Le troisième levier concerne les agro-équipements et le digital. Le potentiel est considérable sur le désherbage mécanique avec, par exemple, une bineuse entre les rangs et sur le rang mise au point en Allemagne, qui fonctionne à une vitesse de 8 km/heure. Des robots existent également, qui sèment et qui désherbent, ainsi que des drones. Nous pouvons aussi évoquer les produits d'éclaircissage sur les pommiers, pruniers, etc., avec un bras qui fait tomber les jeunes fruits inutiles.

Le dernier levier est le biocontrôle, qui marque une rupture totale dans la façon de penser la santé des plantes. Il s'agit ici de réguler une population sans la réduire à zéro, grâce au cuivre ou au soufre. Mais d'autres techniques émergent autour des macro-organimes et de la technique des insectes stériles, des microorganismes, qui ouvrent un champ d'innovation considérable et très prometteur, et enfin des phéromones et des kairomones qui permettent de modifier les paysages olfactifs des insectes.
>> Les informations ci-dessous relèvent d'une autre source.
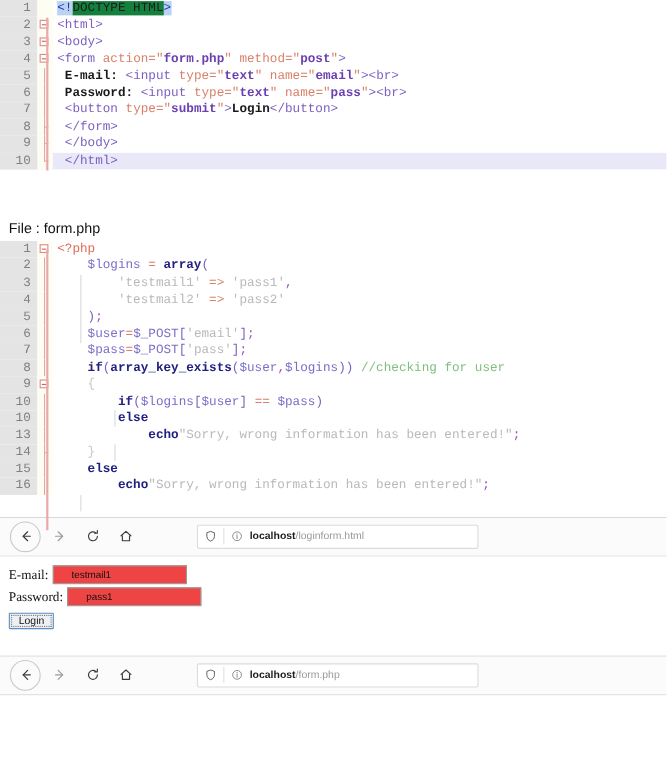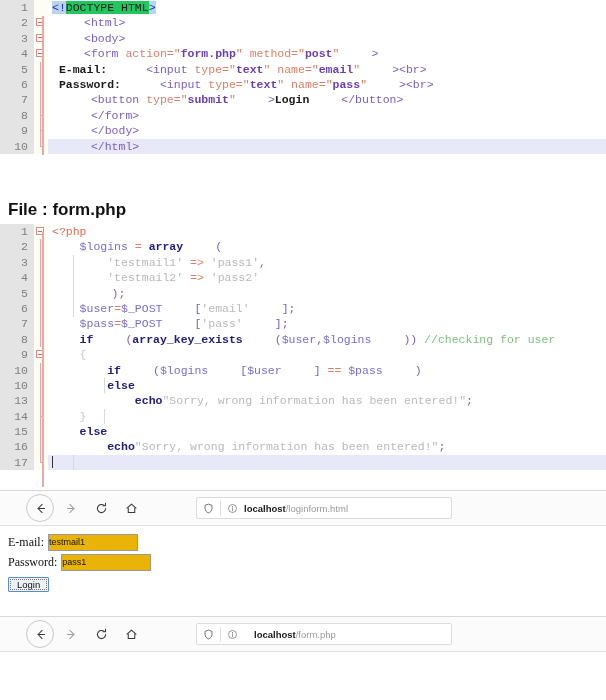--- a/index.html
+++ b/index.html
@@ -131,7 +131,7 @@
   .t-semi     { color: #9a4fc0; }
   .t-brace    { color: #c8c8c8; }
   .t-sel      { background: #b9d4f1; color: #2b2bbb; }
-  .t-sel-txt  { background: #22c55e; color: #1a1a1a; }
+  .t-sel-txt  { background: #15803d; color: #1a1a1a; }
   .t-eq       { color: #d9806a; }
 
   .caret {

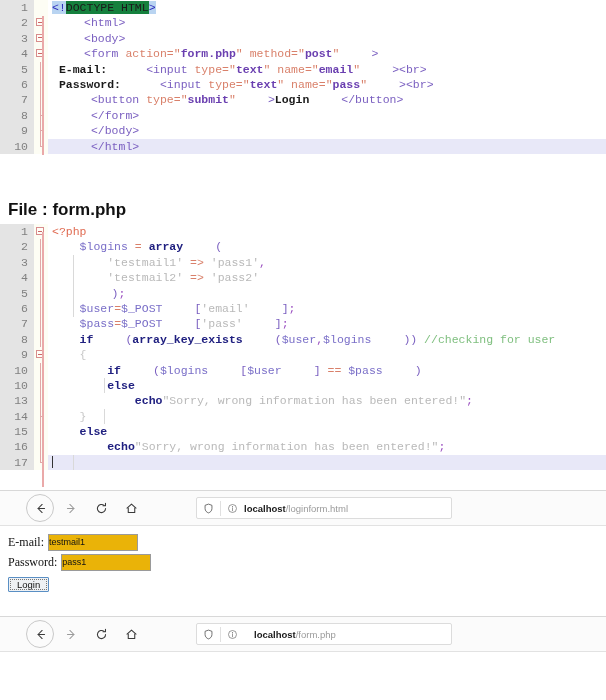--- a/index.html
+++ b/index.html
@@ -117,7 +117,7 @@
   }
 
   
-  .t-tag      { color: #7a5fc0; margin-left: 32px; }
+  .t-tag      { color: #7a5fc0; }
   .t-plain    { color: #1a1a1a; font-weight: bold; }
   .t-attr     { color: #d9806a; }
   .t-val      { color: #6a3fb0; font-weight: bold; }

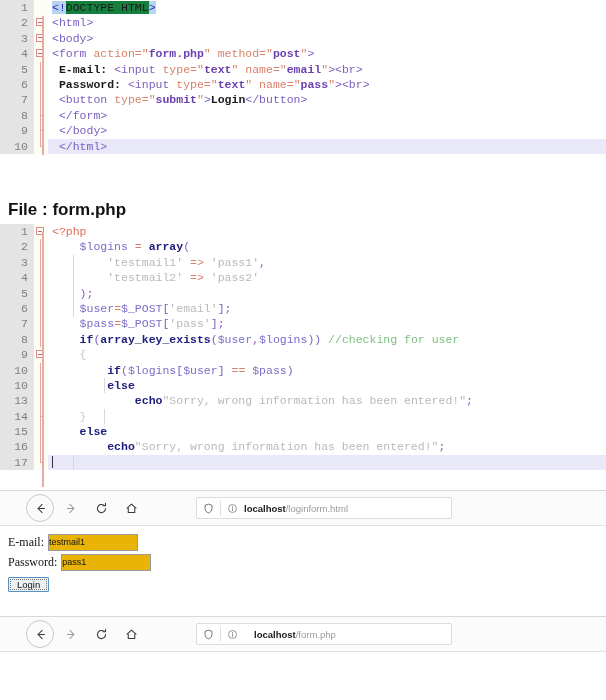--- a/index.html
+++ b/index.html
@@ -156,8 +156,8 @@
 
   .file-label {
     font-family: "Liberation Sans", sans-serif;
-    font-size: 17px;
-    font-weight: bold;
+    font-size: 13px;
+    font-weight: normal;
     color: #111;
     padding: 4px 0 4px 8px;
   }

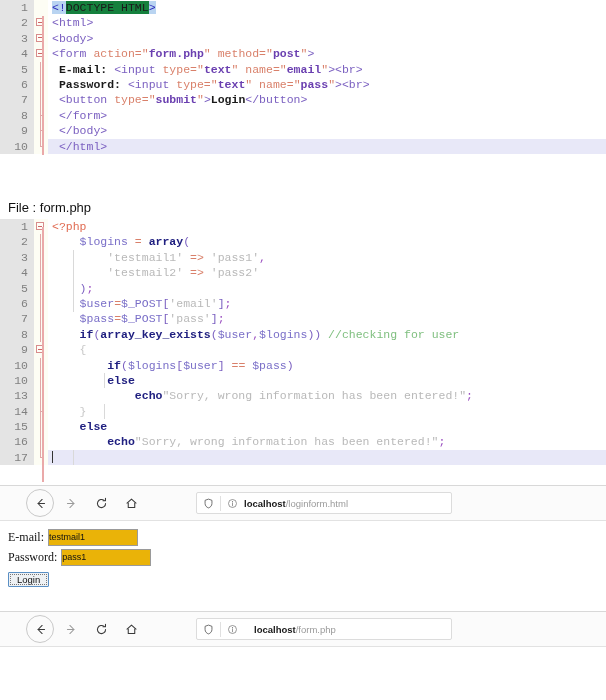--- a/index.html
+++ b/index.html
@@ -432,11 +432,6 @@
         <div class="code">        <span class="t-kw">echo</span><span class="t-str">"Sorry, wrong information has been entered!"</span><span class="t-semi">;</span></div>
       </div>
 
-      <div class="code-row current">
-        <div class="gutter-num">17</div>
-        <div class="gutter-fold line-end"></div>
-        <div class="code"><span class="caret"></span></div>
-      </div>
 
       <div class="redbar" style="left:42px; top:8px; height:255px;"></div>
 

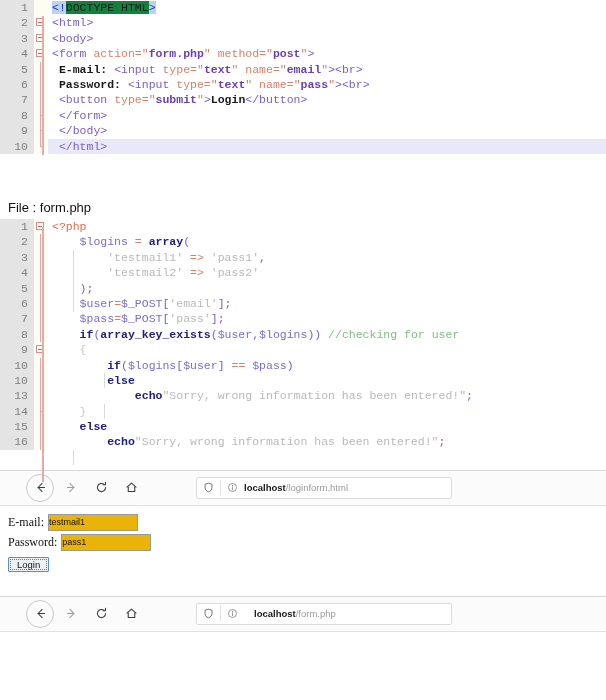--- a/index.html
+++ b/index.html
@@ -172,7 +172,7 @@
     align-items: center;
     background: #fbfbfb;
     border-bottom: 1px solid #e2e2e2;
-    padding: 0 22px;
+    padding: 0 5px;
   }
   .nav-btns {
     display: flex;

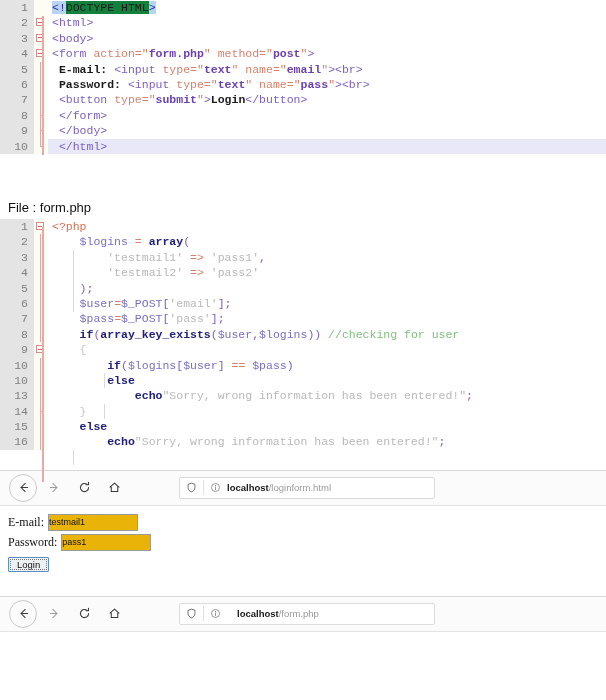--- a/index.html
+++ b/index.html
@@ -232,13 +232,13 @@
   }
   .text-input {
     border: 1px solid #9a9a9a;
-    background: #eab308;
+    background: #ef4444;
     height: 13px;
     line-height: 13px;
     font-family: "Liberation Sans", sans-serif;
     font-size: 9px;
     color: #111;
-    padding: 1px 0;
+    padding: 1px 16px;
     box-sizing: content-box;
     width: 88px;
   }

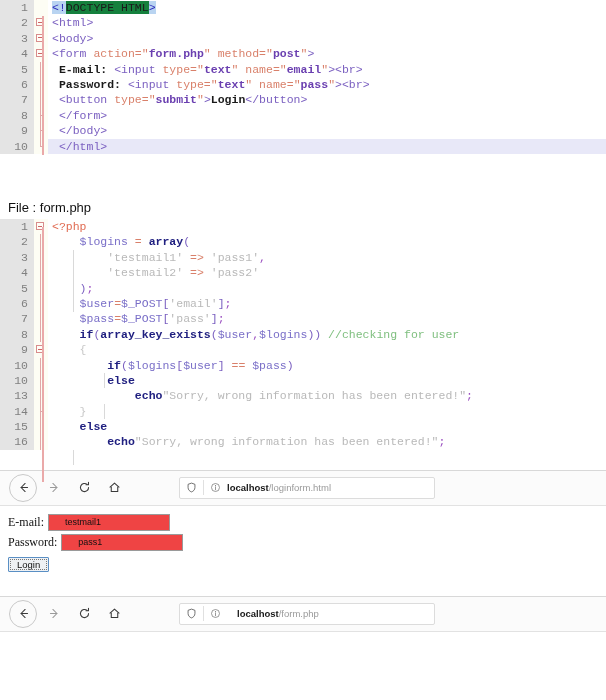--- a/index.html
+++ b/index.html
@@ -545,7 +545,7 @@
         <circle cx="8" cy="5" r="0.8" fill="#777"></circle>
         <line x1="8" y1="7" x2="8" y2="11.3" stroke="#777" stroke-width="1.1" stroke-linecap="round"></line>
       </svg>
-      <span class="url-text" style="margin-left:16px;">
+      <span class="url-text" style="margin-left:6px;">
         <span class="url-host">localhost</span><span class="url-path">/form.php</span>
       </span>
     </div>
Tous ces leviers peuvent être combinés, ainsi qu'avec les molécules chimiques en dernier ressort.

La vraie question repose sur la vitesse d'évolution car l'offre doit pouvoir s'aligner et il est important de déverrouiller les systèmes de production. En aval, on doit aussi anticiper la demande alimentaire qui se modifie et gérer les risques associés au passage d'un système à un autre.

Un point important également est celui de l'anticipation des changements liés au dérèglement climatique.

Enfin, je dirai que la recherche a une responsabilité, celle d'attaquer ces nouveaux fronts de science.